A short power outage triggered prolonged network downtime today when a system enabling a smooth transition to backup power failed to cope.
E-mail, campus telephones, wi-fi, and Bowdoin websites were all offline for several hours — from around 10:30 a.m. to, in the case of wi-fi, 3:30 p.m.
The uninterruptible power supply (UPS) system in the Hubbard Hall data center had been known to be in need of new batteries for about a week. Parts were ordered and shipped, and the replacement was scheduled for this morning. People were onsite to replace the batteries when, around 10:30 a.m., a fallen tree branch took out a power line on Maine Street.
"If that power blip had happened one hour later, the batteries would've been replaced and there wouldn't have been a problem," said Jason Lavoie, director of networking and telecommunications; it was a "really bad coincidence."
"It really identified a single point of failure for the college infrastructure," said Lavoie.
Since power returned, services have returned piecemeal. "Part of the reason the outage is longer is we don't really ever have an opportunity to test everything failing and everything coming back up" all at once, said Lavoie.
The guest wi-fi network returned faster than the standard authenticated wi-fi. Phone service returned around noon.
The fallen tree limb cut power to 2,075 customers of Central Maine Power (CMP), the Times Record reported, including the South Loop of campus.
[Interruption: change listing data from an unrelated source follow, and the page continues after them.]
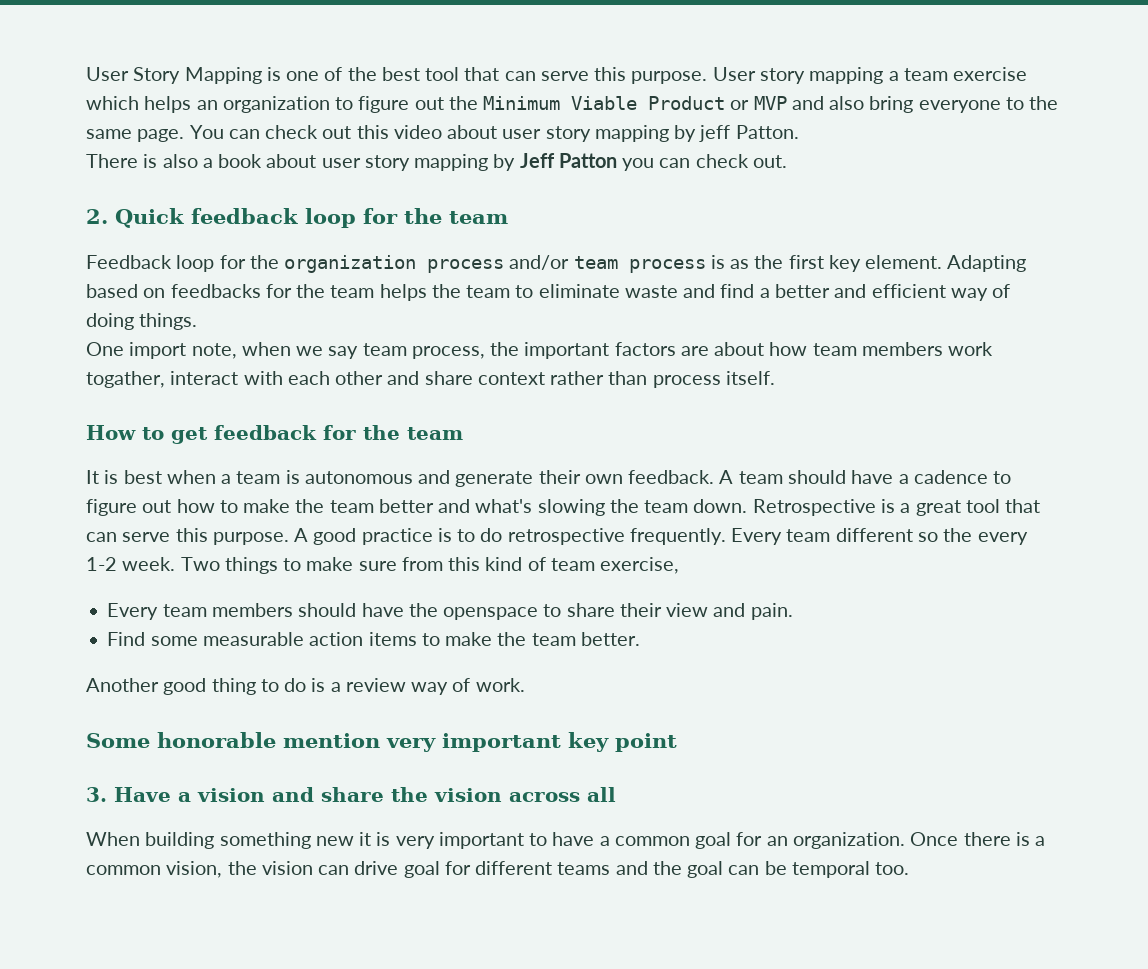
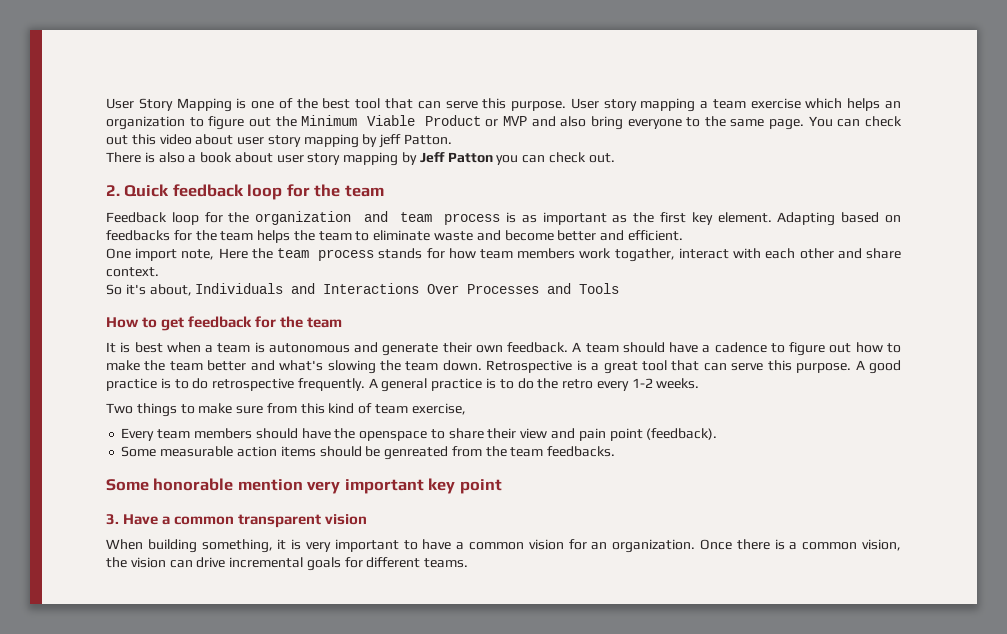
[427,255,570,273] process and/or -> [363,211,388,222] and
(750, 264) none -> [542,212,628,225] important as
[720,284,1011,301] [86,313,198,330] [86,342,765,359] find a better and efficient way of doing things. // One import note, when we say team process, the important factors are about -> [504,230,683,241] [106,248,445,261] become better and efficient. // One import note, Here the team process stands for
[477,371,775,388] context rather than process itself. -> [106,267,159,277] [106,283,620,296] context. // So it's about, Individuals and Interactions Over Processes and Tools
[731,528,973,545] Every team different so the -> [368,378,594,392] A general practice is to do the retro
[122,557,176,571] week. -> [656,378,700,389] weeks. //
[750,603,793,620] [107,632,640,646] [86,678,525,695] pain. // Find some measurable action items to make the team better. // Another good thing to do is a review way of work. -> [578,428,718,441] [121,446,616,460] pain point (feedback). // Some measurable action items should be genreated from the team feedbacks.
[197,787,616,802] vision and share the vision across all -> [174,514,368,528] common transparent vision
[219,832,354,849] something new -> [201,539,273,553] something,
[695,832,732,849] goal -> [528,539,564,550] vision
[403,861,910,878] goal for different teams and the goal can be temporal too. -> [229,557,469,571] incremental goals for different teams.

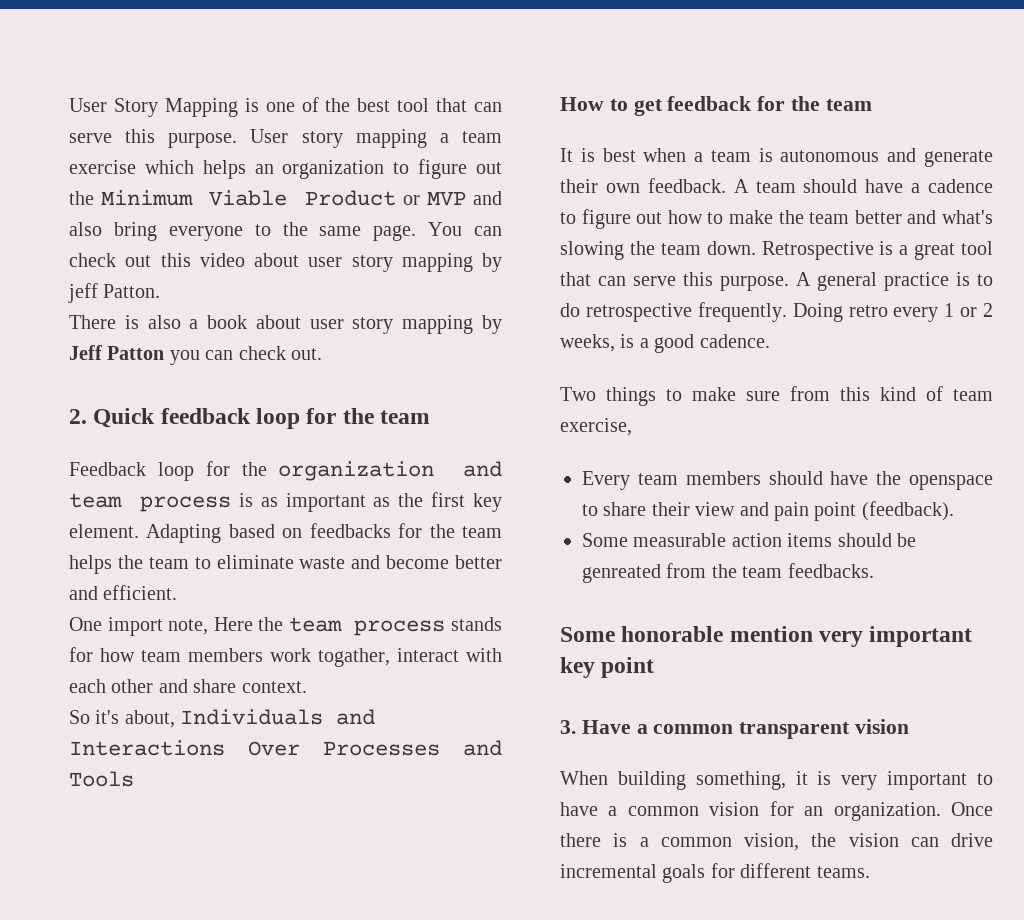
[869,360,902,374] good -> [817,272,877,291] general
[368,378,700,392] A general practice is to do the retro every 1-2 weeks. -> [792,303,993,322] [560,334,770,353] Doing retro every 1 or 2 weeks, is a good cadence.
Ordinarily, the data center in the basement of Hubbard Hall would switch over smoothly to the North Loop; if that failed, the data center is supposed to go off the CMP grid and onto a backup generator.
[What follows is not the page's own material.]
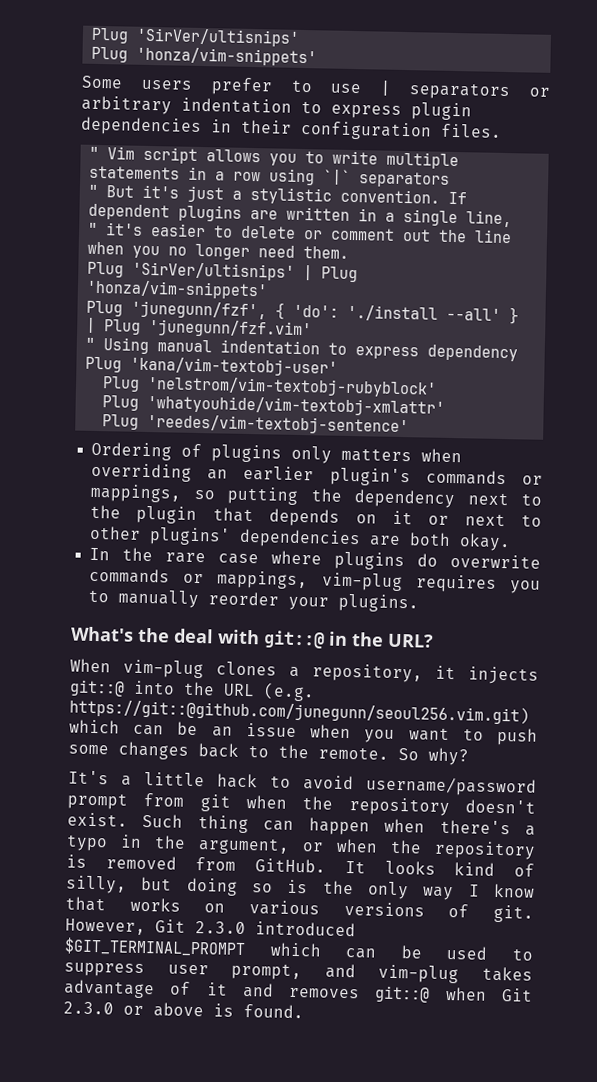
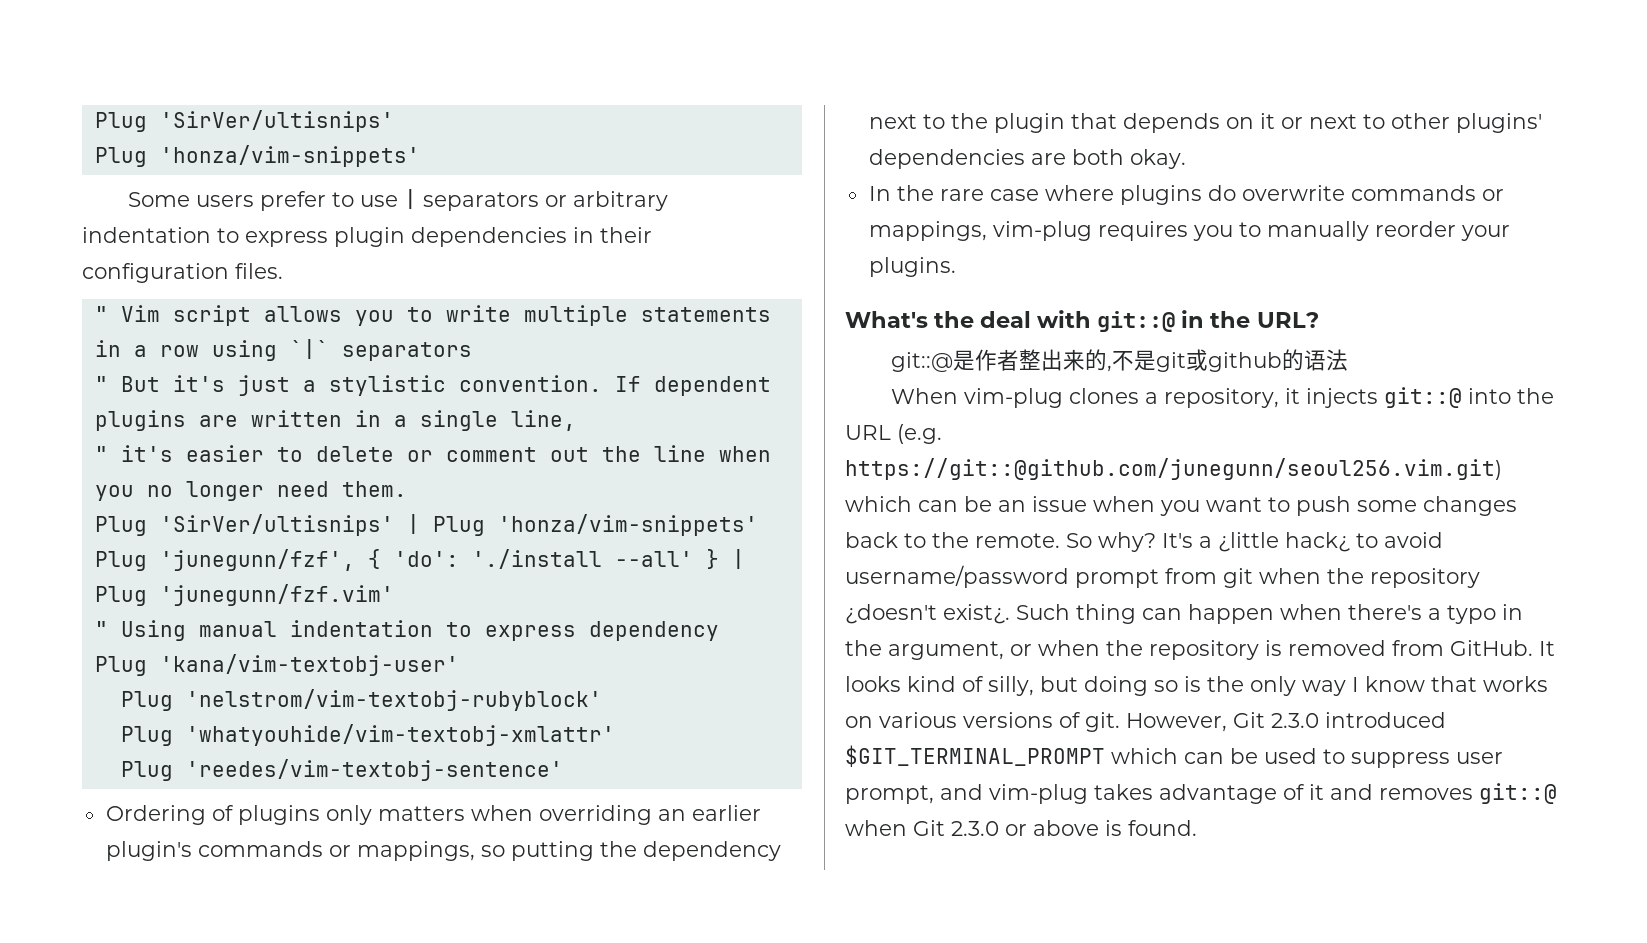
(434, 640) none -> [890,349,1348,372] // git::@是作者整出来的,不是git或github的语法
(469, 756) // -> (1156, 542) none
[144,772,258,789] little hack -> [1218,532,1350,552] ¿little hack¿
[465,799,536,814] [67,812,128,827] doesn't exist. -> [845,604,1010,624] ¿doesn't exist¿.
"You want to increase availability by eliminating all single points of failure," said Lavoie. "We've got very redundant power," which allows network systems to continue working throughout most power outages. But, "the problem is that power distribution and power delivery is connected through a single UPS."
Lavoie said having redundant UPS systems is something that is possible and has been considered in the past.
Base site will alleviate some problems
On a more "macro" scale, Lavoie noted another single point of failure: the data center itself. But that's in the process of being remedied by establishing a data center on the site of the former Naval Air Station.
"To a certain degree, the base data center will help address that problem," said Lavoie.
Financial auditors have referred to the Hubbard Hall data center as "the best possible design in the worst possible location," said Steve Blanc, director of client services and IT security officer, who is managing the base data center project. The Hubbard basement is susceptible to flooding and other physical interruptions.
The site on the base, in contrast, is considerably more hardened, as befits a facility formerly run by the Navy.
"It's quite a bunker," said Lavoie.
Emergency notification system at partial strength
Students were notified of the outage by text message and automated recording by the emergency notification system around 11:15 a.m. The alert system, called Blackboard Connect, continued to work because it's run and hosted by Blackboard, not Bowdoin.
"It's a hosted system for this reason," said Tina Finneran, director of academic technology and consulting.
However, as the campus VoIP phones are dependent on the network, the emergency public address system was unusable during the outage. The green-striped phones, which use the regular POTS network, continued to work.